The legacy issues stated may have alluded to an ongoing battle Sumo Salad had with landlords in its numerous food court locations. Following administration, the company has been able to improve its cashflow and profit and is focused on taking the food chain into new environments including wellness centres and hospitals.
9. Laura Ashley
Fashion and homewares chain Laura Ashley entered administration for the second time, following challenges faced by several fashion retailers in recent years. The clothing and home furnishing group operated 18 stores in Australia and first fell into administration in 2016 before being sold to a private buyer.

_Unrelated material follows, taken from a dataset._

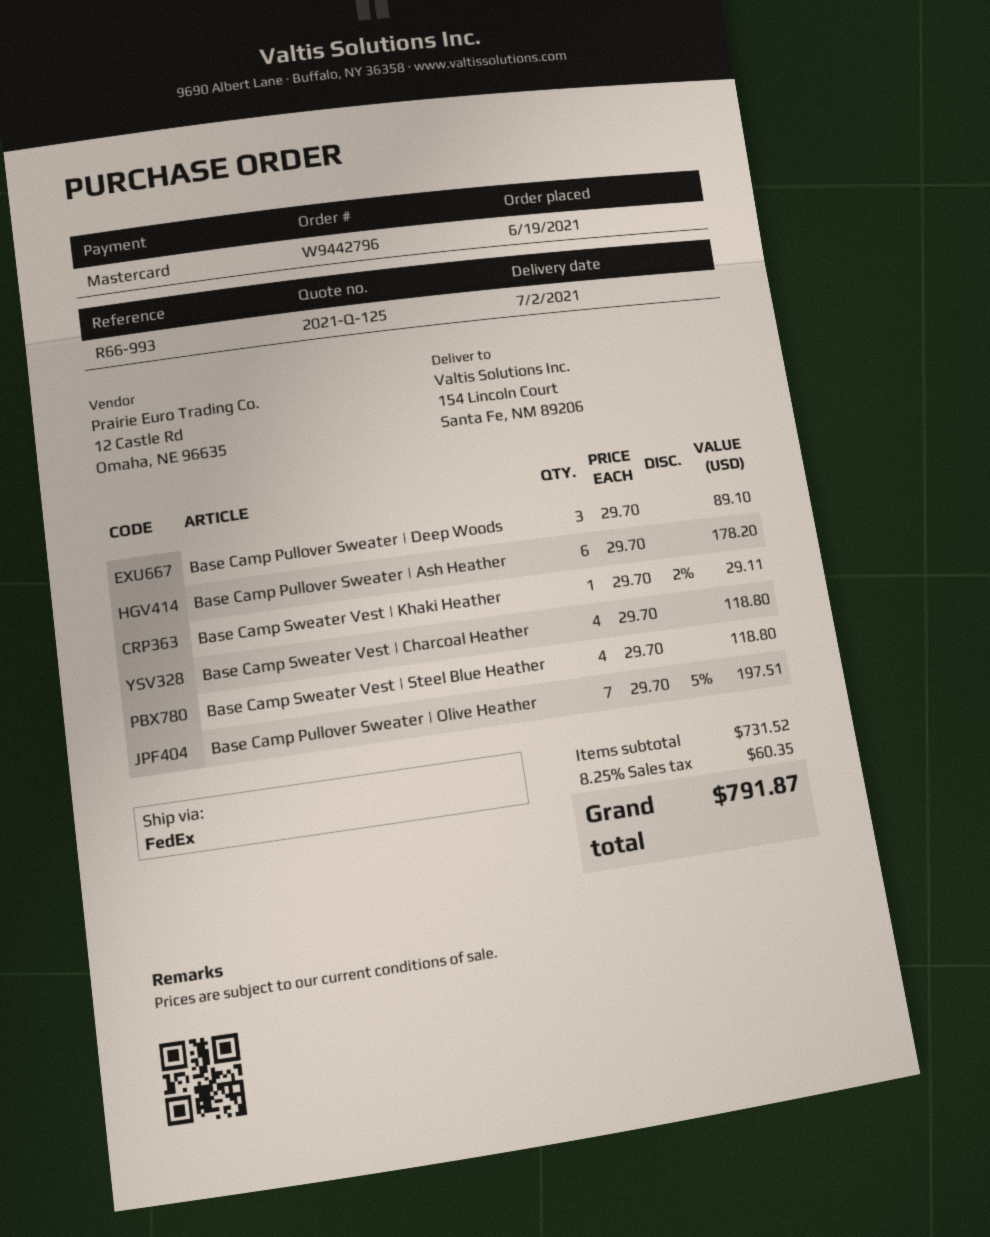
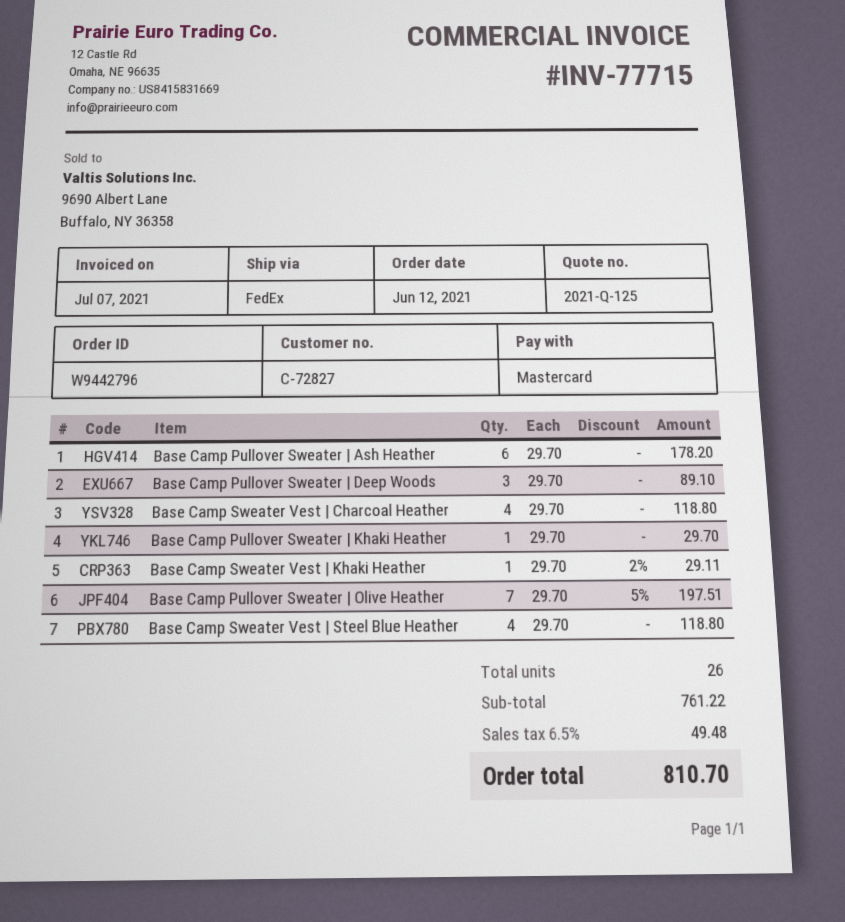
order date: 2021-06-19 -> 2021-06-12
Base Camp Pullover Sweater | Khaki Heather: none -> 1 x 29.70 = 29.70
subtotal: 731.52 -> 761.22
tax: 8.25% = 60.35 -> 6.5% = 49.48
total: 791.87 -> 810.70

Administrator Craig Shepard states,“The business has been hurt by the same factors affecting many other fashion retailers — a becalmed retail environment, rising fixed costs and fierce competition from online retailers,” Mr Shepard said. “The capital requirements to revive and grow the business became too burdensome as retail conditions became tougher.”
10. Ed Harry
Menswear retailer Ed Harry were appointed administrators after a tough Christmas 2018 sales period and mounting pressure from online shopping. KPMG’s Brendan Richards stated, “Like many other Australian retailers, after a strong period of growth, it has faced a challenging environment over the past 12 months – and a particularly tough Christmas sales period.”
“It has also become clear that shopping centre footfall has been significantly weaker than expected.”
The retailer failed to find a buyer and ended up closing its doors in early 2019 after 25 years of trading.